Metro’s finance committee is expected to make its recommendations Thursday on the agency’s proposed $1.4 billion operating annual budget. The board is expected to vote on the spending plan next week.
Last year, Metro instituted the biggest fare increases in the system’s history. The agency is not proposing any new hikes this year despite facing a $66 million deficit that Maryland, the District and Virginia are expected to fill.
Metro had a $72 million budget gap earlier this year, but the shortfall decreased after it raised its forecast for revenue from its rail operation and reduced the cost of running its Metro Access program, which provides services for those with special needs.

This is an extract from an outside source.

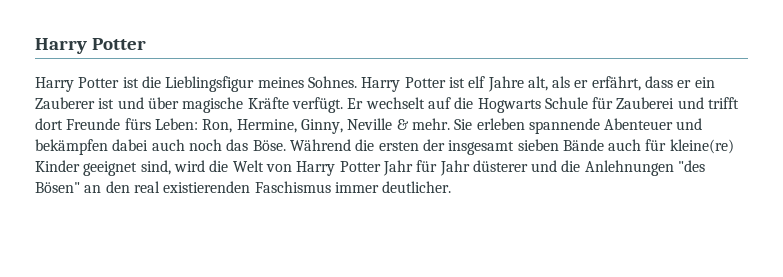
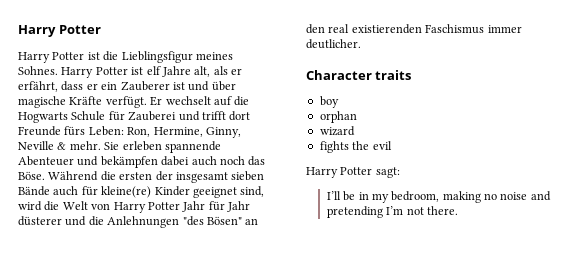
(452, 187) none -> [306,70,412,80] [319,96,339,108] [319,111,357,123] [319,126,355,136] [319,141,392,153] [306,167,400,178] [326,191,551,203] [326,206,458,218] // Character traits // boy // orphan // wizard // fights the evil // Harry Potter sagt: // I’ll be in my bedroom, making no noise and pretending I’m not there.

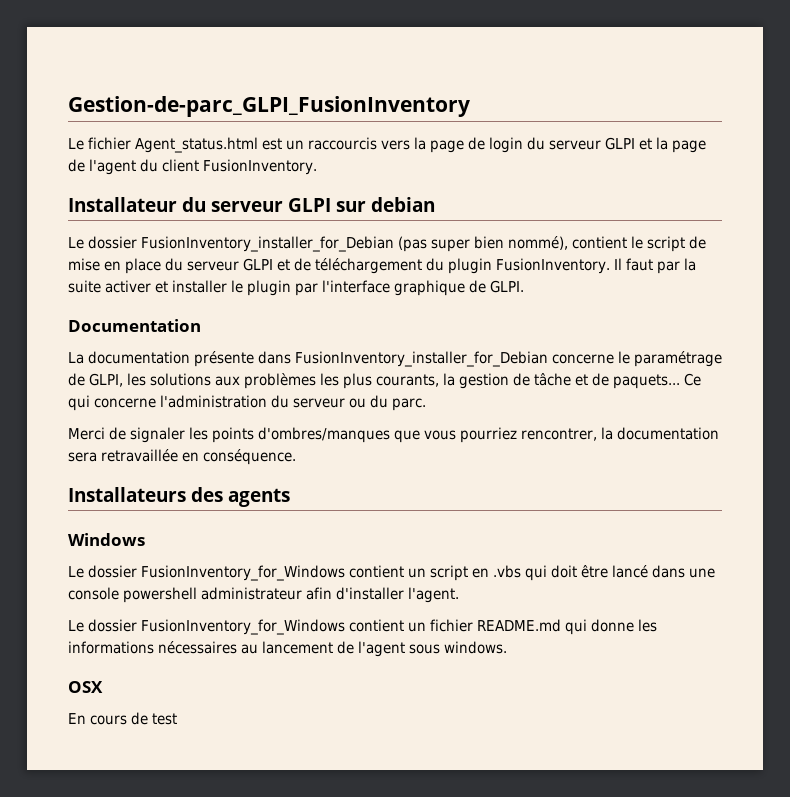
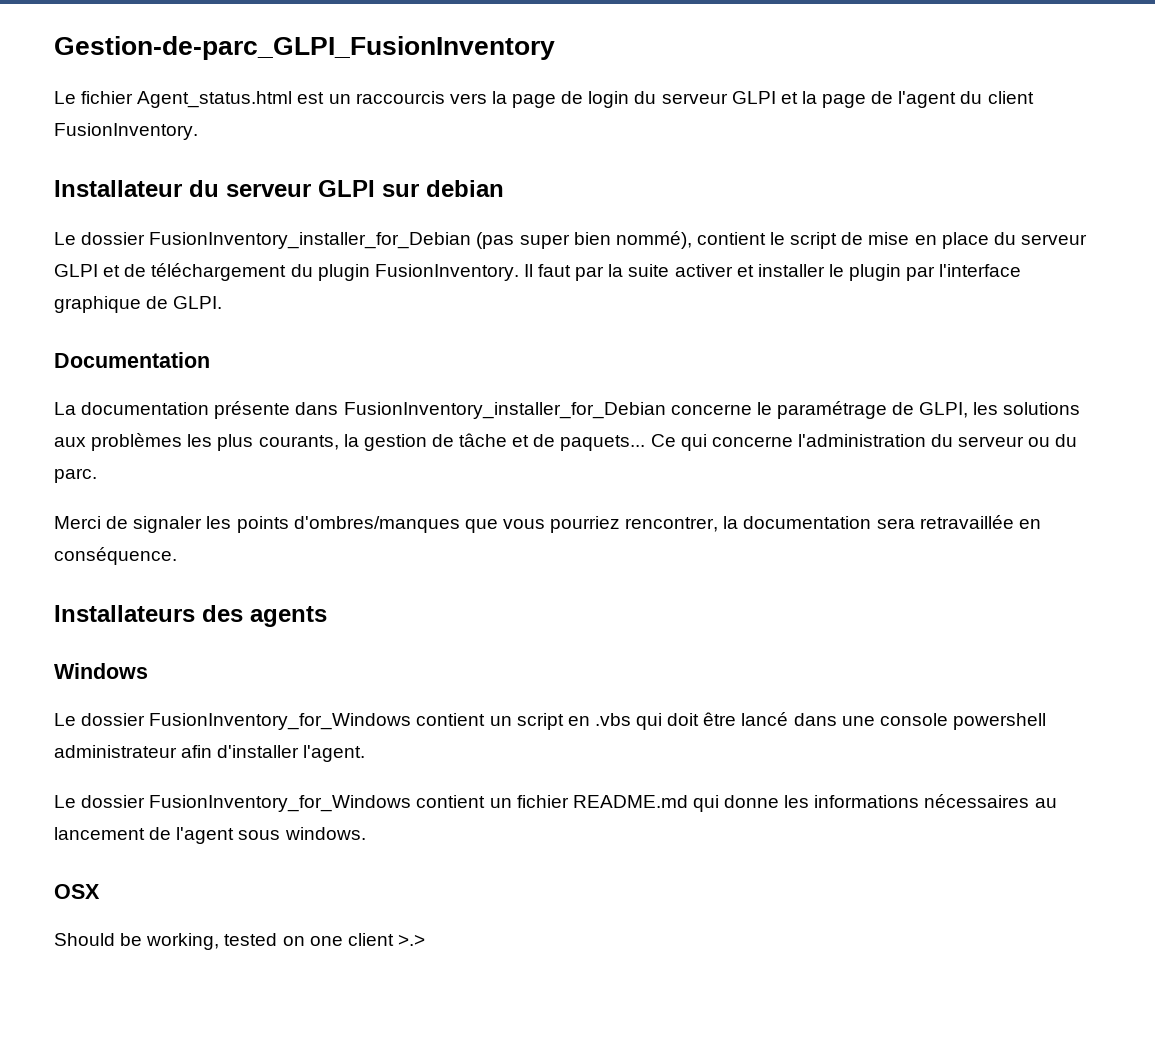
[68,712,177,725] En cours de test -> [54,933,425,950] Should be working, tested on one client >.>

To help save money in next year’s budget, Metro had proposed extending wait times for trains on weekends and eliminating or changing some bus routes — one in Chevy Chase, another in Tenleytown, one in Glover Park and others in Southwest and in the Walter Reed hospital area.
The District likely will pay the cost of some of the bus services, which were proposed to be eliminated or modified. The board is likely to change some of the special fares for riders on bus lines in Anacostia, according to some Metro board members.
As part of its fiscal 2012 budget, Metro also wants to add 345 new positions, bringing its headcount to 11,319, according to a report to the board.
Metro officials said they need to hire more employees in part to carry out the $5 billion capital improvement plan it has launched for the next six years.
Metro’s proposed new hires include 10 escalator and elevator repair and maintenance workers, 87 employees in Metro’s information technology unit, 61 in the financial services area, 13 transit police officers, 34 positions in bus operations, and 129 workers in “infrastructure renewal,” according to the report to the board.